#### What you will do:
Every entry must be given again exactly. Include no pictures.

(Beginning of Source data)

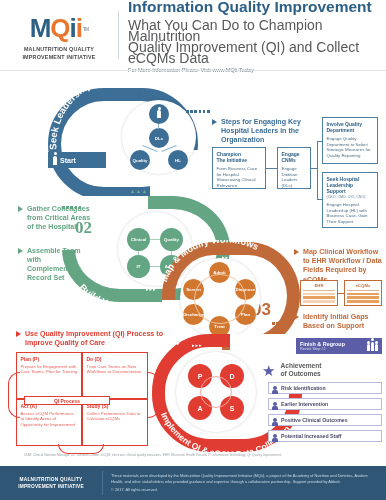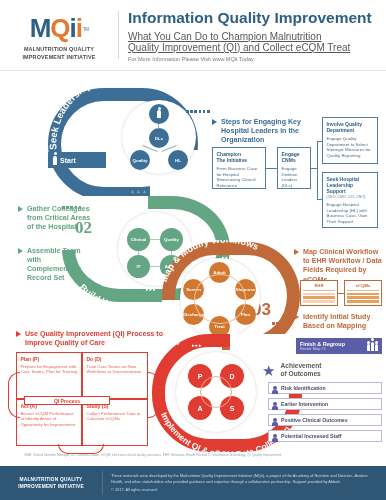--- a/index.html
+++ b/index.html
@@ -21,21 +21,21 @@
   .lg-m  { color:#2e5f84; }
   .lg-q  { color:#e8762c; position:relative; }
   .lg-i1 { color:#2e5f84; }
   .lg-i2 { color:#e8762c; }
   .lg-tm { font-size:5px; color:#9aa7b1; align-self:flex-start; margin-left:1px; margin-top:3px;}
   .logo-sub { font-size:5.4px; color:#4a4a4a; letter-spacing:.2px; text-align:center;
               line-height:7.5px; margin-top:4px; font-weight:bold; }
   .hdr-div { width:1px; height:48px; background:#d3d8dc; margin:0 9px 0 0; }
   .hdr-text { flex:1; padding-right:8px; }
   .hdr-title { font-size:15.5px; font-weight:bold; color:#2e5f84; line-height:18px; }
-  .hdr-sub { font-size:10px; color:#58595b; line-height:11px; margin-top:4px;text-decoration:underline; }
+  .hdr-sub { font-size:14px; color:#58595b; line-height:11px; margin-top:4px; }
   .hdr-note { font-size:5.6px; color:#7a7c7e; margin-top:3px; }
   .hdr-rule { position:absolute; left:0; top:70px; width:386px; height:1px; background:#e2e5e8; }
 
   
   .tri { width:0; height:0; border-left:5px solid currentColor;
          border-top:3.5px solid transparent; border-bottom:3.5px solid transparent;
          display:inline-block; flex:none; margin-top:1px; }
   .bullet { display:flex; gap:4px; align-items:flex-start; }
   .bullet-txt { font-size:7.1px; line-height:9.2px; font-weight:bold; }
 
@@ -152,21 +152,21 @@
       <div class="logo-sub">
         <div>MALNUTRITION QUALITY</div>
         <div>IMPROVEMENT INITIATIVE</div>
       </div>
     </div>
     <div class="hdr-div"></div>
     <div class="hdr-text">
       <div class="hdr-title">Information Quality Improvement</div>
       <div class="hdr-sub">
         <div>What You Can Do to Champion Malnutrition</div>
-        <div>Quality Improvement (QI) and Collect eCQM Treat</div>
+        <div>Quality Improvement (QI) and Collect eCQMs Data</div>
       </div>
       <div class="hdr-note">For More Information Please Visit www.MQii.Today</div>
     </div>
   </div>
   <div class="hdr-rule"></div>
 
   <div class="ring01"></div>
   <div class="ring01-mask"></div>
 
   <div style="position:absolute;left:44px;top:86px;width:160px;height:80px;">
@@ -319,21 +319,21 @@
 
   <div class="lb" style="left:294px;top:248px;width:90px;">
     <div class="bullet" style="color:#c06a3a;">
       <i class="tri"></i>
       <span class="bullet-txt" style="color:#c06a3a;">Map Clinical Workflow to EHR Workflow / Data Fields Required by eCQMs</span>
     </div>
   </div>
   <div class="lb" style="left:294px;top:313px;width:90px;">
     <div class="bullet" style="color:#c06a3a;">
       <i class="tri"></i>
-      <span class="bullet-txt" style="color:#c06a3a;">Identify Initial Study Based on Mapping</span>
+      <span class="bullet-txt" style="color:#c06a3a;">Identify Initial Gaps Based on Support</span>
     </div>
   </div>
   <div class="dots" style="left:272px;top:322px;">
     <i style="background:#c06a3a"></i>
       <i style="background:#c06a3a"></i>
       <i style="background:#c06a3a"></i>
       <i style="background:#c06a3a"></i>
   </div>
 
   <div class="minitable" style="left:300px;top:280px;width:38px;height:26px;">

(End of Source data)

#### Task result:
--- a/index.html
+++ b/index.html
@@ -21,21 +21,21 @@
   .lg-m  { color:#2e5f84; }
   .lg-q  { color:#e8762c; position:relative; }
   .lg-i1 { color:#2e5f84; }
   .lg-i2 { color:#e8762c; }
   .lg-tm { font-size:5px; color:#9aa7b1; align-self:flex-start; margin-left:1px; margin-top:3px;}
   .logo-sub { font-size:5.4px; color:#4a4a4a; letter-spacing:.2px; text-align:center;
               line-height:7.5px; margin-top:4px; font-weight:bold; }
   .hdr-div { width:1px; height:48px; background:#d3d8dc; margin:0 9px 0 0; }
   .hdr-text { flex:1; padding-right:8px; }
   .hdr-title { font-size:15.5px; font-weight:bold; color:#2e5f84; line-height:18px; }
-  .hdr-sub { font-size:10px; color:#58595b; line-height:11px; margin-top:4px;text-decoration:underline; }
+  .hdr-sub { font-size:14px; color:#58595b; line-height:11px; margin-top:4px; }
   .hdr-note { font-size:5.6px; color:#7a7c7e; margin-top:3px; }
   .hdr-rule { position:absolute; left:0; top:70px; width:386px; height:1px; background:#e2e5e8; }
 
   
   .tri { width:0; height:0; border-left:5px solid currentColor;
          border-top:3.5px solid transparent; border-bottom:3.5px solid transparent;
          display:inline-block; flex:none; margin-top:1px; }
   .bullet { display:flex; gap:4px; align-items:flex-start; }
   .bullet-txt { font-size:7.1px; line-height:9.2px; font-weight:bold; }
 
@@ -152,21 +152,21 @@
       <div class="logo-sub">
         <div>MALNUTRITION QUALITY</div>
         <div>IMPROVEMENT INITIATIVE</div>
       </div>
     </div>
     <div class="hdr-div"></div>
     <div class="hdr-text">
       <div class="hdr-title">Information Quality Improvement</div>
       <div class="hdr-sub">
         <div>What You Can Do to Champion Malnutrition</div>
-        <div>Quality Improvement (QI) and Collect eCQM Treat</div>
+        <div>Quality Improvement (QI) and Collect eCQMs Data</div>
       </div>
       <div class="hdr-note">For More Information Please Visit www.MQii.Today</div>
     </div>
   </div>
   <div class="hdr-rule"></div>
 
   <div class="ring01"></div>
   <div class="ring01-mask"></div>
 
   <div style="position:absolute;left:44px;top:86px;width:160px;height:80px;">
@@ -319,21 +319,21 @@
 
   <div class="lb" style="left:294px;top:248px;width:90px;">
     <div class="bullet" style="color:#c06a3a;">
       <i class="tri"></i>
       <span class="bullet-txt" style="color:#c06a3a;">Map Clinical Workflow to EHR Workflow / Data Fields Required by eCQMs</span>
     </div>
   </div>
   <div class="lb" style="left:294px;top:313px;width:90px;">
     <div class="bullet" style="color:#c06a3a;">
       <i class="tri"></i>
-      <span class="bullet-txt" style="color:#c06a3a;">Identify Initial Study Based on Mapping</span>
+      <span class="bullet-txt" style="color:#c06a3a;">Identify Initial Gaps Based on Support</span>
     </div>
   </div>
   <div class="dots" style="left:272px;top:322px;">
     <i style="background:#c06a3a"></i>
       <i style="background:#c06a3a"></i>
       <i style="background:#c06a3a"></i>
       <i style="background:#c06a3a"></i>
   </div>
 
   <div class="minitable" style="left:300px;top:280px;width:38px;height:26px;">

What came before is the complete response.